The other incident occurred halfway home when we stopped for lunch at the Riverside Cafe in Murchison. We woke Diva and proudly strolled into the restaurant among the customers carrying our new baby. We stopped by a couple who were enthusiastically hoeing into their lunch. They looked up at the waking Diva who proceeded to rip of a VERY loud and rather moist sounding fart tableside…the patrons visibly paled, their respective appetites evaporated as the stench wafted over their table and they seemed to concurrently decide that it was time to start dieting…must have been something wrong with the food!

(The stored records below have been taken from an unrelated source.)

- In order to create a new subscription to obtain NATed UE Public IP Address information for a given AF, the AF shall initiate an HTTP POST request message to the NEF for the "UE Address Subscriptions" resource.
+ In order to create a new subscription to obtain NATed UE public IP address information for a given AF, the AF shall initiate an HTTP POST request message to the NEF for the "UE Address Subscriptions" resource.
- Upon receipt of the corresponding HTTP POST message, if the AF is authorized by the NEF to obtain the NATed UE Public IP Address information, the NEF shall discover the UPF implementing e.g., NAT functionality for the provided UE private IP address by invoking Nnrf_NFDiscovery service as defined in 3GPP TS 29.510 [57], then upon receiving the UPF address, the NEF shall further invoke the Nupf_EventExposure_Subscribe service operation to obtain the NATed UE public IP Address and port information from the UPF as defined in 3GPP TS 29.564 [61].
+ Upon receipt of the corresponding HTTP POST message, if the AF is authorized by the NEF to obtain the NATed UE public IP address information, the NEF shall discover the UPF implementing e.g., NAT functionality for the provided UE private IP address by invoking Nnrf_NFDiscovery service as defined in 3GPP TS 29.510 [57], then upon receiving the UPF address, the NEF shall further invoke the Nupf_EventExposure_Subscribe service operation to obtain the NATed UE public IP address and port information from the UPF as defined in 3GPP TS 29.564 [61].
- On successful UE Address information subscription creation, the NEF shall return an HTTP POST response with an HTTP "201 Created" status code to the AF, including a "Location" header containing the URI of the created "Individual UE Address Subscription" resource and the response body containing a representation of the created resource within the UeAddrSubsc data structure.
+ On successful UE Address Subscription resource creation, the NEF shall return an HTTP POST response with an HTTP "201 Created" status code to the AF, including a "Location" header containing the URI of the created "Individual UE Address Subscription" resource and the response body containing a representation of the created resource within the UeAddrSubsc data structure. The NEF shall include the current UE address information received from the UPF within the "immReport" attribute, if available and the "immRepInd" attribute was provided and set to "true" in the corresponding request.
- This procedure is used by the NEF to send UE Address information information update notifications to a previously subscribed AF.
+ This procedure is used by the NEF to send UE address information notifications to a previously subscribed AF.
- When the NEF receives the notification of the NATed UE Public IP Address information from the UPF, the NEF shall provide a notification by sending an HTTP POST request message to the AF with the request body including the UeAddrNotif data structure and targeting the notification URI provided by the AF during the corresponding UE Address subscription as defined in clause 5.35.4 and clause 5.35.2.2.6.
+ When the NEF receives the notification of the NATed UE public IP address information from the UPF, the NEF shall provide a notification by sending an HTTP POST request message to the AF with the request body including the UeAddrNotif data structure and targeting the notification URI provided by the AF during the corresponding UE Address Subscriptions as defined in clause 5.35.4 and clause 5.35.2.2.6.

She’s also learning about rugby…Sanae’s nipples were red raw and bleeding from the hammering they’ve taken in keeping the juice up to the growing bundle of joy. The midwife showed us a new breast-feeding hold she termed the “Rugby Hold.” The new hold positions the baby under the arm as you’d carry a rugby ball on the run. My role is to pass the baby and, in keeping with the rugby theme, have developed a kind of scrum ritual where by I say, “Crouch, touch, pause….engage.” She has become used to the routine, much as Pavlov’s dogs learned to salivate in the expectation of food…on the command of “crouch” her little mouth puckers up, on “touch” her eyes widen with anticipation, with “pause” her head starts to shake and the on “engage” I place her ready mouth on Sanae’s willing nipple and she commences enthusiastic suckling…hilarious! (With Sanae’s permission, I might film the ritual and send it to you…Sanae is getting quite used to getting her norks out in front of all and sundry, so why not share the joy on YouTube?)